# [Action item]
For every line that contains the string "banner", pull that line out of the material below.

# [Dataset]
*** Block opens ***

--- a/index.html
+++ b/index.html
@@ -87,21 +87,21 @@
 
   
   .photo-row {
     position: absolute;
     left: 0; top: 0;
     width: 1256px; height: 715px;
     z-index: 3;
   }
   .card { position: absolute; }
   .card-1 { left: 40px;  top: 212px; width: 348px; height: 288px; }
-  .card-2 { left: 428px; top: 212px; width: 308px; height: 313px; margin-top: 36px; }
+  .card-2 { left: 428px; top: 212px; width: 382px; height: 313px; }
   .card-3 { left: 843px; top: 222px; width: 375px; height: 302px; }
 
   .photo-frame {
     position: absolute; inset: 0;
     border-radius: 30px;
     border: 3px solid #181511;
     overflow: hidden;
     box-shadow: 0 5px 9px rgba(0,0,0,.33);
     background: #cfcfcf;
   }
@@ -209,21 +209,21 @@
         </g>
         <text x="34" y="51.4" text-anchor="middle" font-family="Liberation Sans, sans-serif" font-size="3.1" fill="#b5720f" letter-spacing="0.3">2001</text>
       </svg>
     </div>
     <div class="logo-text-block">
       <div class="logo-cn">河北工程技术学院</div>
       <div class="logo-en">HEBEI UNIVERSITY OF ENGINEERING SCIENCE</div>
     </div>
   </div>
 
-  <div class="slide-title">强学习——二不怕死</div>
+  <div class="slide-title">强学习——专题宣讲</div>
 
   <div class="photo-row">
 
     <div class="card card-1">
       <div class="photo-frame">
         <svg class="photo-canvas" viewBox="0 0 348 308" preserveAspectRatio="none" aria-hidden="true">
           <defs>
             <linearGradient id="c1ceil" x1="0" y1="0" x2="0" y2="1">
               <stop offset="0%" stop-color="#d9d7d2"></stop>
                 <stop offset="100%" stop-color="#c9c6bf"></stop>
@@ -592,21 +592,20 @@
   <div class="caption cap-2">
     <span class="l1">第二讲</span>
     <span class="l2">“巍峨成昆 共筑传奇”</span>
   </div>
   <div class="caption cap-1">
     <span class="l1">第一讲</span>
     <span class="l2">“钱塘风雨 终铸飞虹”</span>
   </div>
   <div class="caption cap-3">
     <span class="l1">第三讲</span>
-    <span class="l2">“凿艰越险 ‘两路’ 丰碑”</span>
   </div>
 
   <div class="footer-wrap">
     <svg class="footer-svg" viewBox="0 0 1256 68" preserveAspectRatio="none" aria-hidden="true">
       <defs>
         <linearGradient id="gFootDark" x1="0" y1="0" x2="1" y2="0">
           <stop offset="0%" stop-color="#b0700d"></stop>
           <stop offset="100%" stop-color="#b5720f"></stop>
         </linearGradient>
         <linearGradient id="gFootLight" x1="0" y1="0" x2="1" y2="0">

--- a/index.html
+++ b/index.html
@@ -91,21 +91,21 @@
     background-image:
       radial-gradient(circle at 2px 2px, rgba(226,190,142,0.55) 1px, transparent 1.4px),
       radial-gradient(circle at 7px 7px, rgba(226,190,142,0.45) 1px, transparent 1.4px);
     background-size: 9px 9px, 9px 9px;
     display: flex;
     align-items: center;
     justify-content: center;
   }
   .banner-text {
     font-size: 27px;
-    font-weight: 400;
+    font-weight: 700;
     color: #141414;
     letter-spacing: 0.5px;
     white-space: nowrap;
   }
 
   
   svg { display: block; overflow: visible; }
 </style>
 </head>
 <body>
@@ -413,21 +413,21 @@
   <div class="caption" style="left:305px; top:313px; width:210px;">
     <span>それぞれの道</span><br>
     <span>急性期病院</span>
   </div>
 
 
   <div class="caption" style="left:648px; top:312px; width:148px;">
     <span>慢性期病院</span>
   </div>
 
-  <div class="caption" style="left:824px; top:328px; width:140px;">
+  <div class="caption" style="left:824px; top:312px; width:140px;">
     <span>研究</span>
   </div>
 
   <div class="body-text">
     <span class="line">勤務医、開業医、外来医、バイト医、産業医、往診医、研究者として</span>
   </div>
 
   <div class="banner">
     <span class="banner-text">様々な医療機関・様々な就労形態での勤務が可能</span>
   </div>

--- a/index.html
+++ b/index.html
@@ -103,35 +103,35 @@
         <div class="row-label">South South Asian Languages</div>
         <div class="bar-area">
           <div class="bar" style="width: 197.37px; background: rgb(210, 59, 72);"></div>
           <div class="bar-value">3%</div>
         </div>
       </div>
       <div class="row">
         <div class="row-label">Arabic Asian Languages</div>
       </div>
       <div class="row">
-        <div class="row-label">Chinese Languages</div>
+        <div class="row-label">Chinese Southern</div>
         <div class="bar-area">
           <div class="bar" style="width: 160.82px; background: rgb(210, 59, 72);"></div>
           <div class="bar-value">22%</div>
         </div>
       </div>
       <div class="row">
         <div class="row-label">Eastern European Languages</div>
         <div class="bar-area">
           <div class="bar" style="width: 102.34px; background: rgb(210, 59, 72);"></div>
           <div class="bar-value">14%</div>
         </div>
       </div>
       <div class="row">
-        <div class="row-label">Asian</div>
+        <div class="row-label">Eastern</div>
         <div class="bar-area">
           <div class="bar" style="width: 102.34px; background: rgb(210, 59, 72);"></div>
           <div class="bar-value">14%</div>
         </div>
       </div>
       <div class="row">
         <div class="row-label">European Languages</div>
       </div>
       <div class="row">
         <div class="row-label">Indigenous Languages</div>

*** Block closes ***

# [Answer]
   .banner-text {
   <div class="banner">
     <span class="banner-text">様々な医療機関・様々な就労形態での勤務が可能</span>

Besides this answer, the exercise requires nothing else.